◆ **What you need to do**
Once the line holding "text: Public Skins" is found in the entries below, transcribe exactly every line up to and including the one holding "background: #bef264 ->", but leave out the pictures.

◆ **Records to use**
=-=-=-=-=

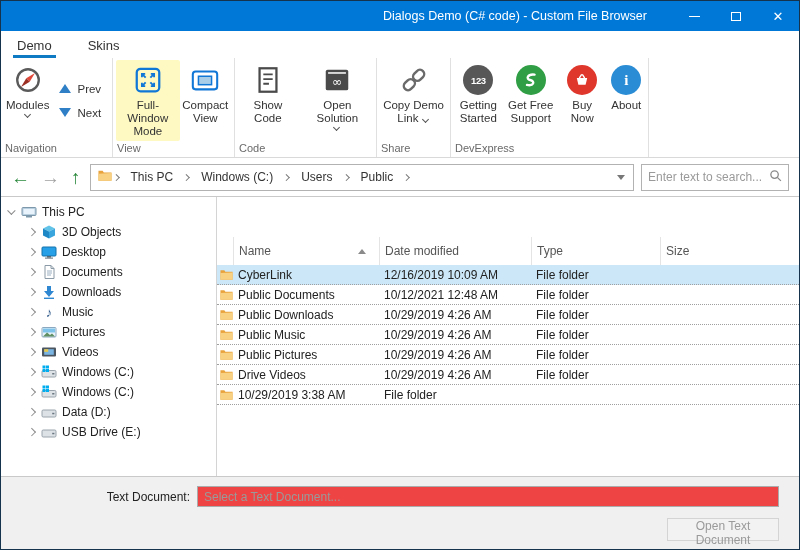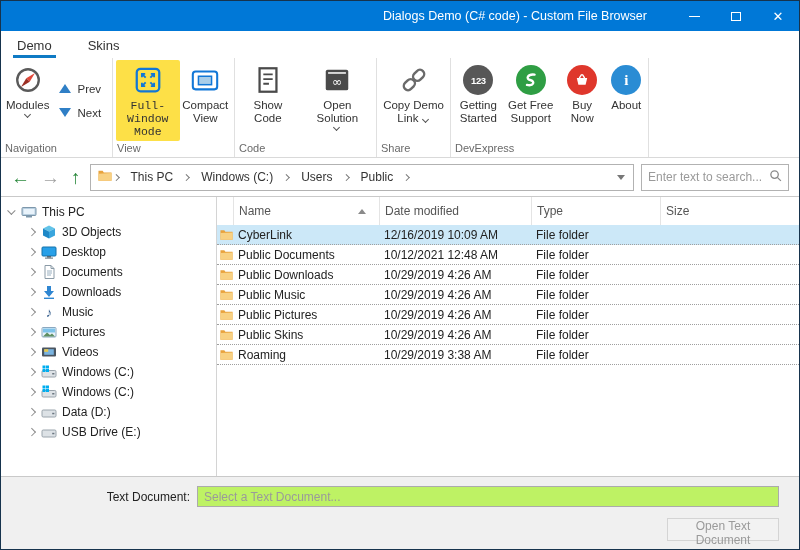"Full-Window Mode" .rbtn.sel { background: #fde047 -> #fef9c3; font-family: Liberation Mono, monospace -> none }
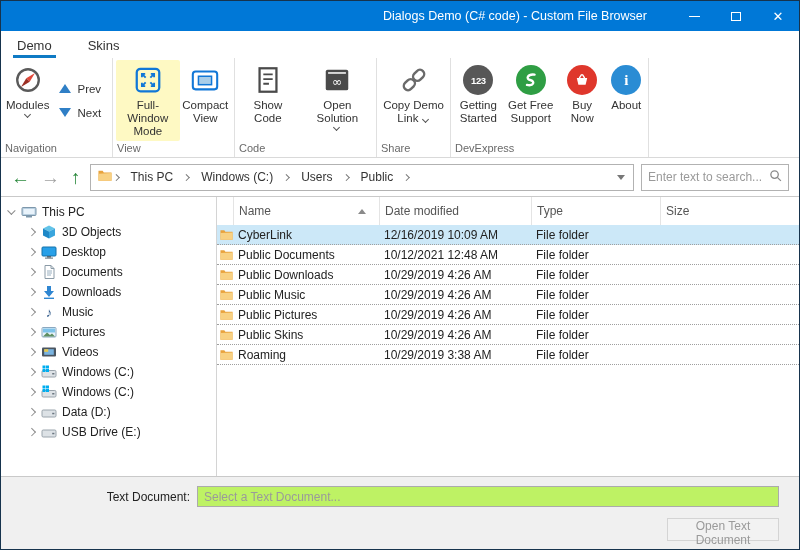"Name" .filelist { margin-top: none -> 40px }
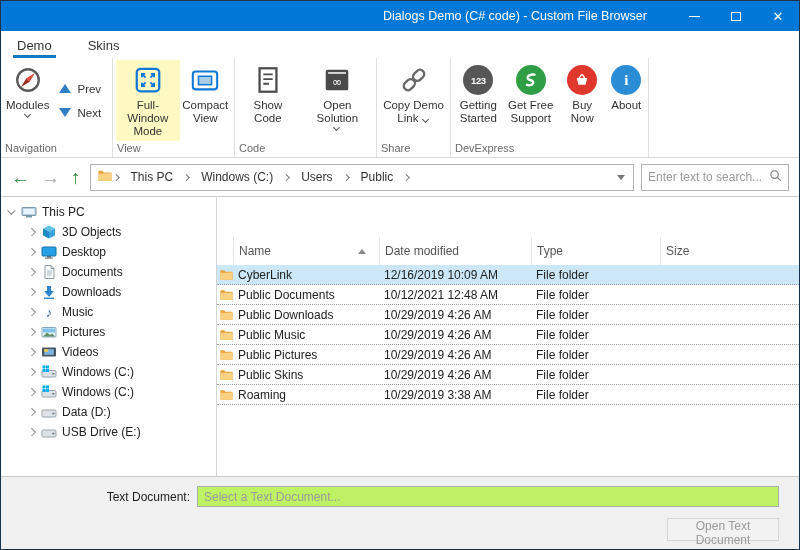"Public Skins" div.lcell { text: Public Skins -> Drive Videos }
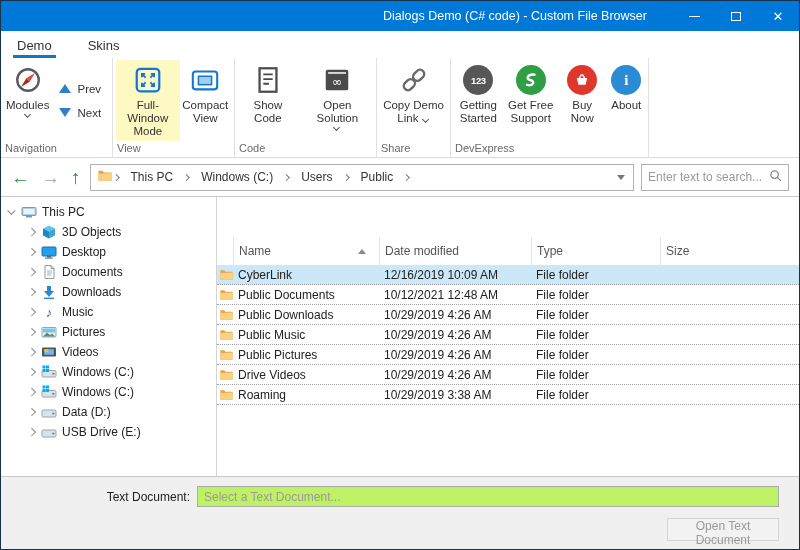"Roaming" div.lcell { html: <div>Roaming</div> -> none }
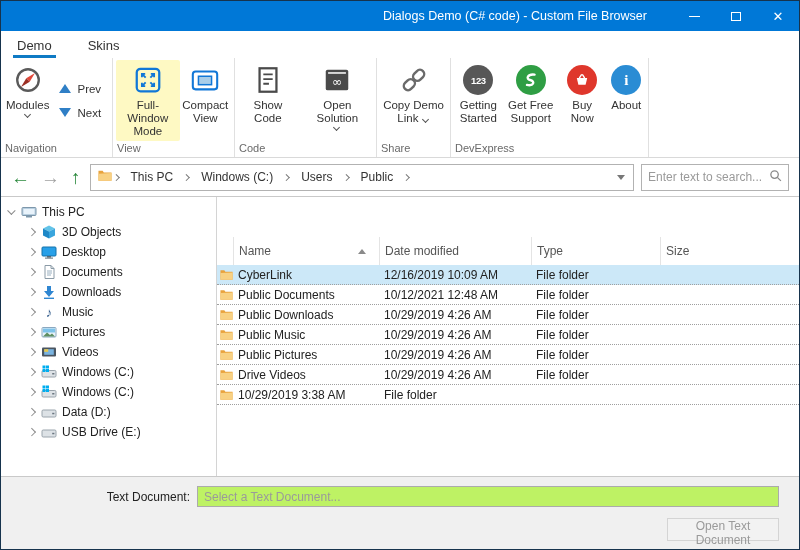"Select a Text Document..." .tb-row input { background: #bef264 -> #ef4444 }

=-=-=-=-=

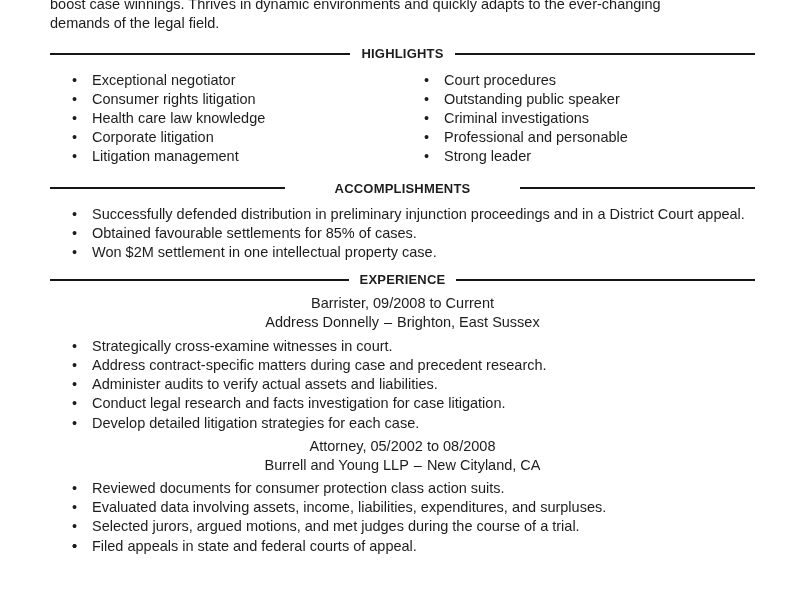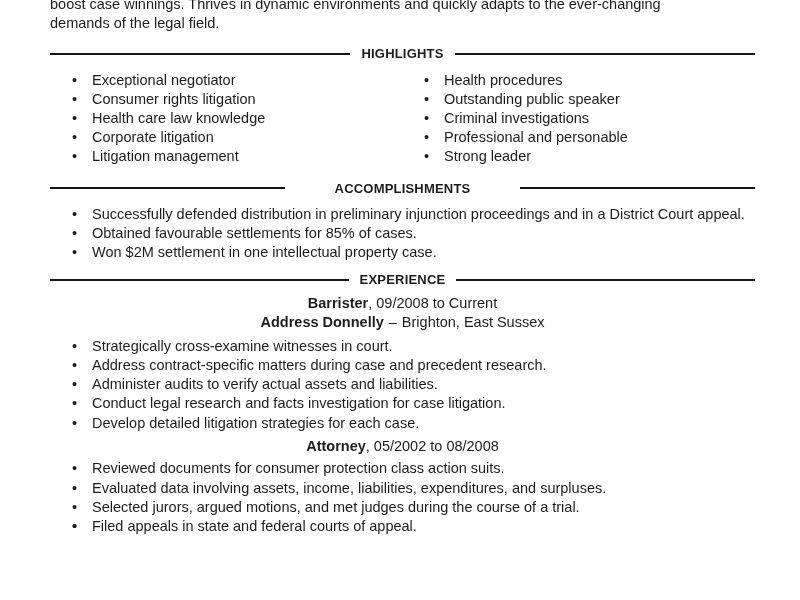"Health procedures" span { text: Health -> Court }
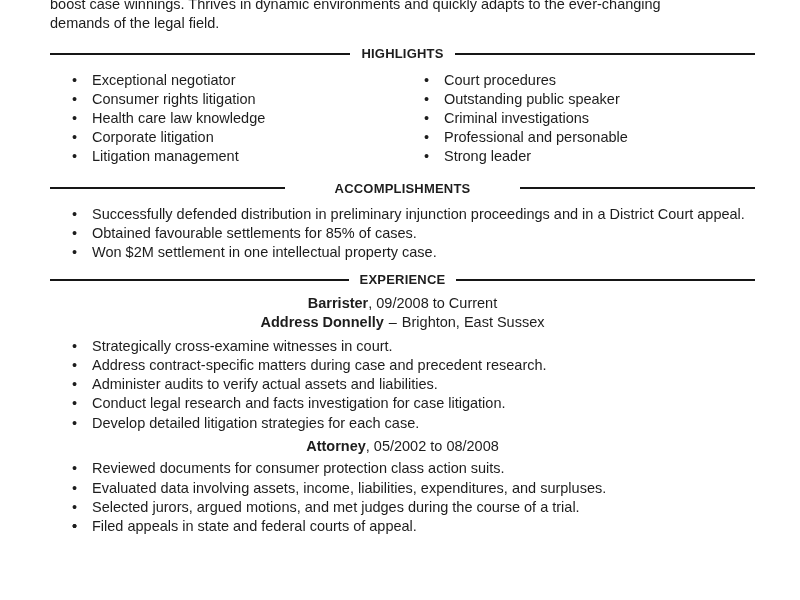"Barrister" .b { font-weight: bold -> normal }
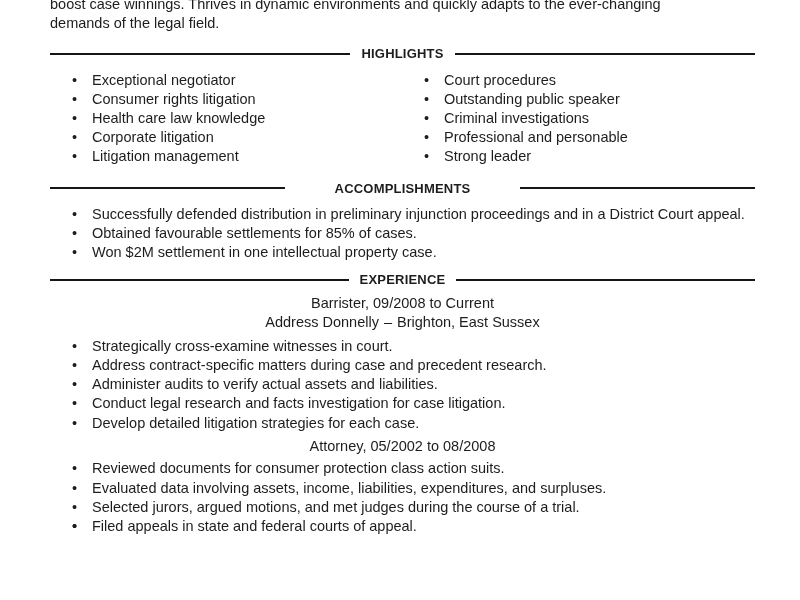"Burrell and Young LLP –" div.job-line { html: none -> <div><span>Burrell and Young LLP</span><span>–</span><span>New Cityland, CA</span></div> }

=-=-=-=-=

◆ **Output of the exercise**
"Public Skins" div.lcell { text: Public Skins -> Drive Videos }
"Roaming" div.lcell { html: <div>Roaming</div> -> none }
"Select a Text Document..." .tb-row input { background: #bef264 -> #ef4444 }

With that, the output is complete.